Wednesday, December 31, 2014

The Sneaky Extra Rule You Have to Remember Sometimes When You're Citing the Federal Fifth Circuit

Every part of the United States of America is served by a federal district court, and those-- in turn-- are served by federal circuit courts of appeals. Eleven of them are numbered.
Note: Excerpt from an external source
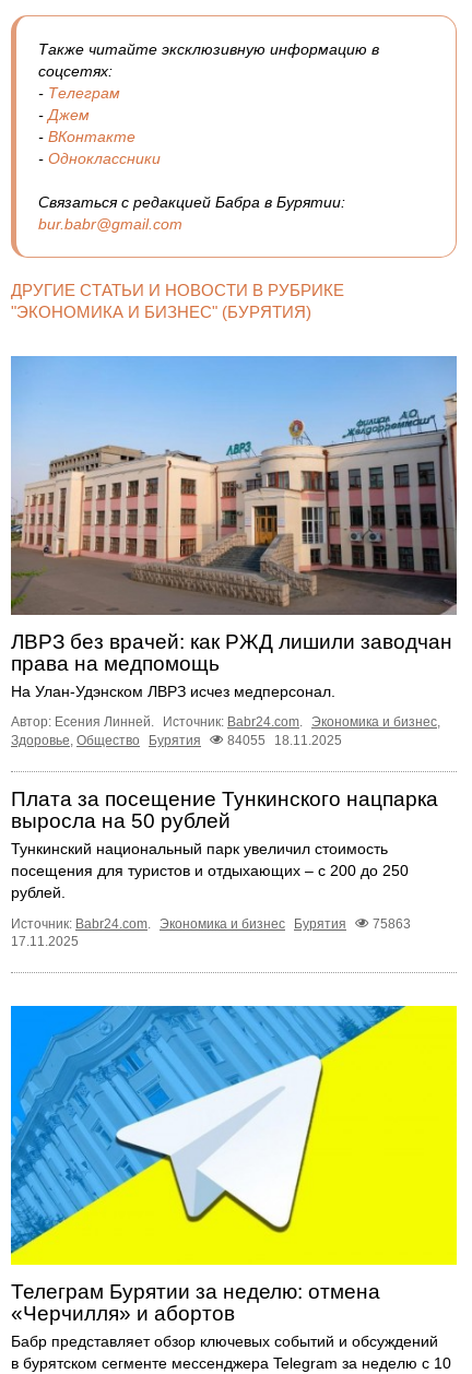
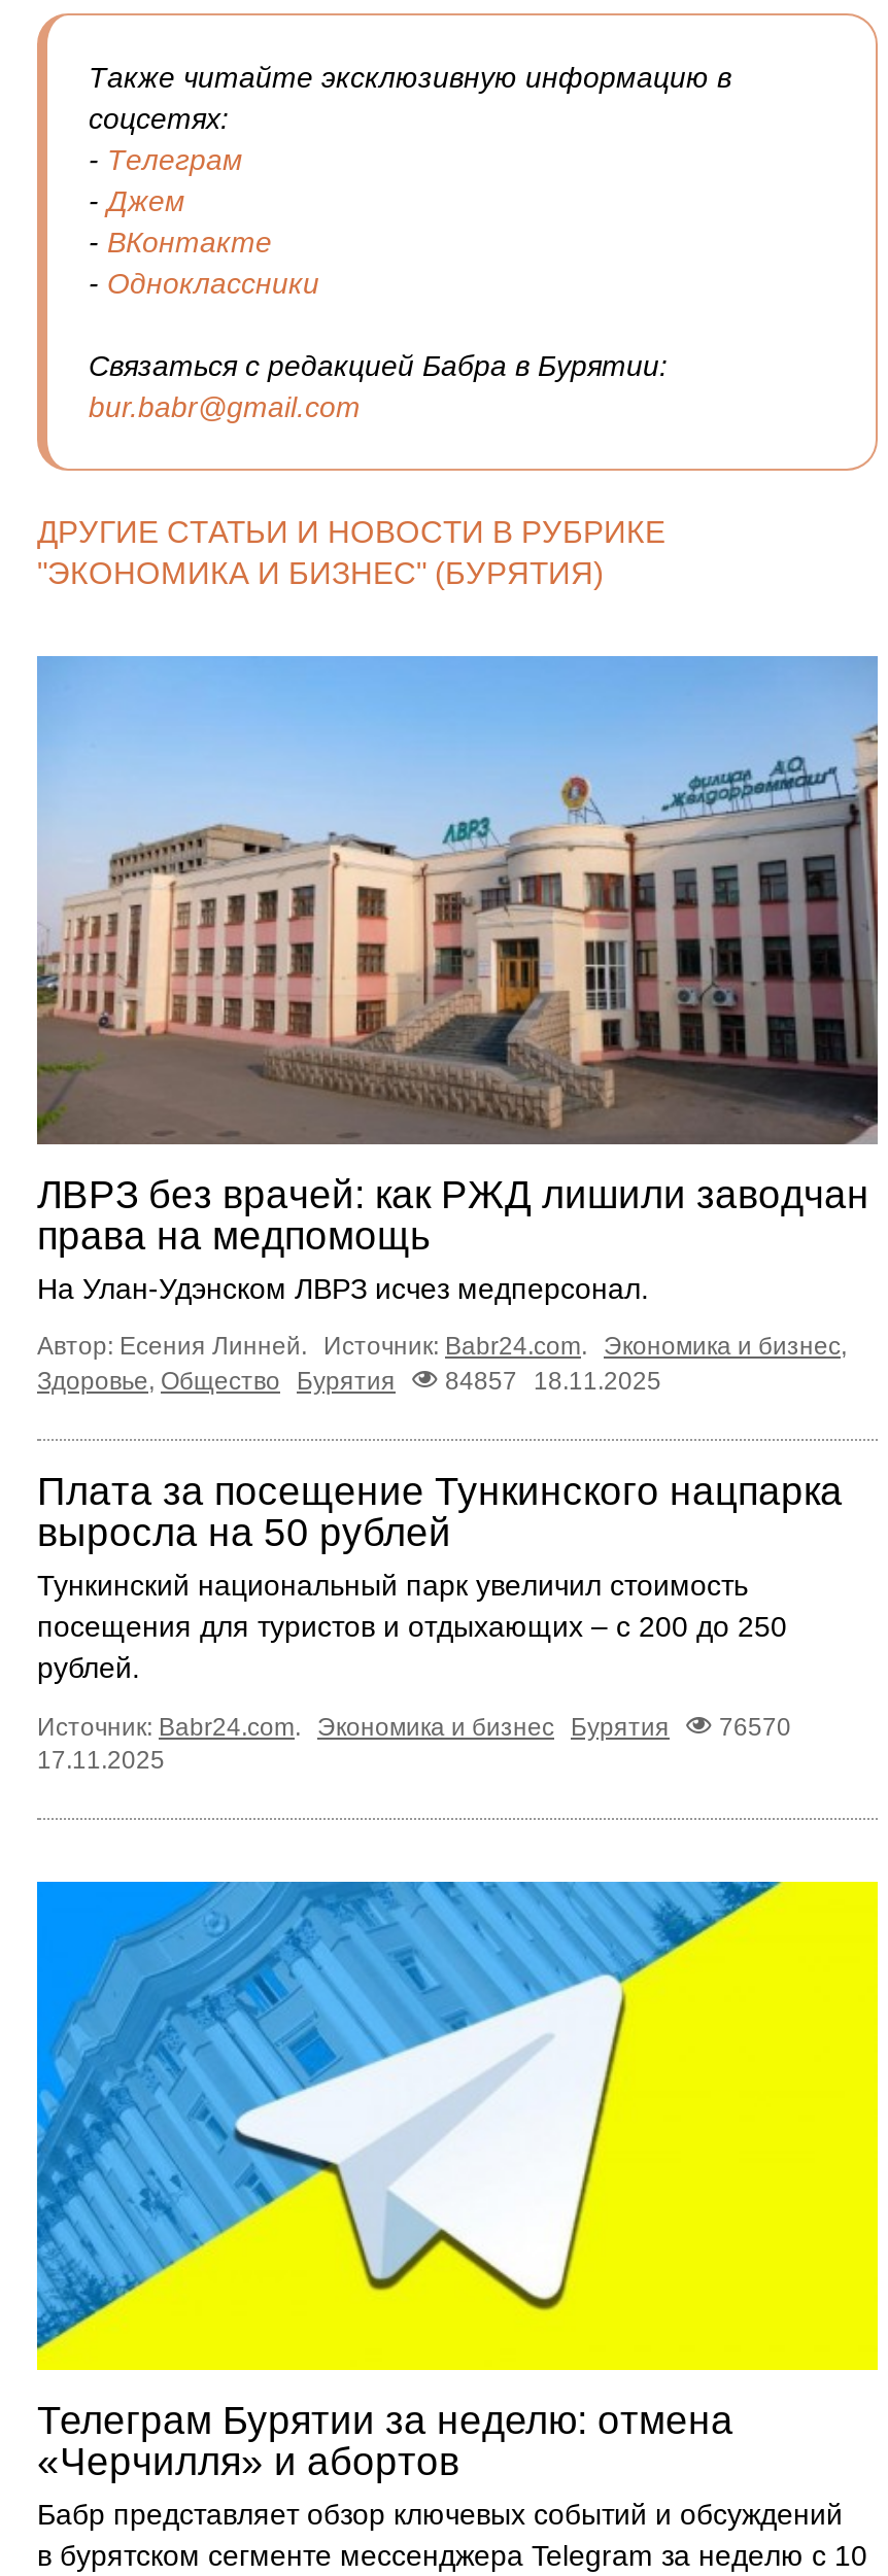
[11,733,342,748] Здоровье, Общество Бурятия 84055 18.11.2025 -> [37,1367,661,1395] Здоровье, Общество Бурятия 84857 18.11.2025
[11,916,411,932] Источник: Babr24.com. Экономика и бизнес Бурятия 75863 -> [37,1713,791,1742] Источник: Babr24.com. Экономика и бизнес Бурятия 76570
Each of those cover a geographical area.

FirstMaine, Massachusetts, New Hampshire, Puerto Rico, and Rhode Island.
SecondConnecticut, New York, and Vermont.
ThirdDelaware, New Jersey, Pennsylvania, and the Virgin Islands.
FourthMaryland, North Carolina, South Carolina, Virginia, and West Virginia.
FifthLouisiana, Mississippi, and Texas.
SixthKentucky, Michigan, Ohio, and Tennessee.
SeventhIllinois, Indiana, and Wisconsin.
EighthArkansas, Iowa, Minnesota, Missouri, Nebraska, North Dakota, and South Dakota.
NinthAlaska, Arizona, California, Territory of Guam, Hawaii, Idaho, Montana, Nevada, Territory of the Northern Mariana Islands, Oregon, and Washington.
TenthColorado, Kansas, New Mexico, Oklahoma, Utah, and Wyoming.
EleventhAlabama, Florida, and Georgia.

There are two other I will save for a later post: the District of Columbia Circuit-- I know, it's kind of geographical-- and the Federal Circuit, which is the only geographically general content-specialized federal court of appeal.

So what's the special rule about the Fifth Circuit? It is Rule 10.8.2 of the Bluebook, A Uniform System of Citation. On October 1 1981, the Fifth Circuit was divided to create the new, smaller Fifth Circuit and an Eleventh Circuit.


  1. Cite decisions rendered in 1981 and labeled "5th Cir." by month.
  2. Give unit information whenever possible (it seems the court began the transition by having a Fifth Circuit Unit A and a Fifth Circuit Unit B.
  3. Designate as "Former 5th" any nonunit judgment labeled as a Former Fifth judgment and rendered after September 30, 1981.
Knowing this rule separates the appellate children from the appellate grown-ups. Although the other circuits have had coverage changes, this separation is the only one the Bluebook cares about.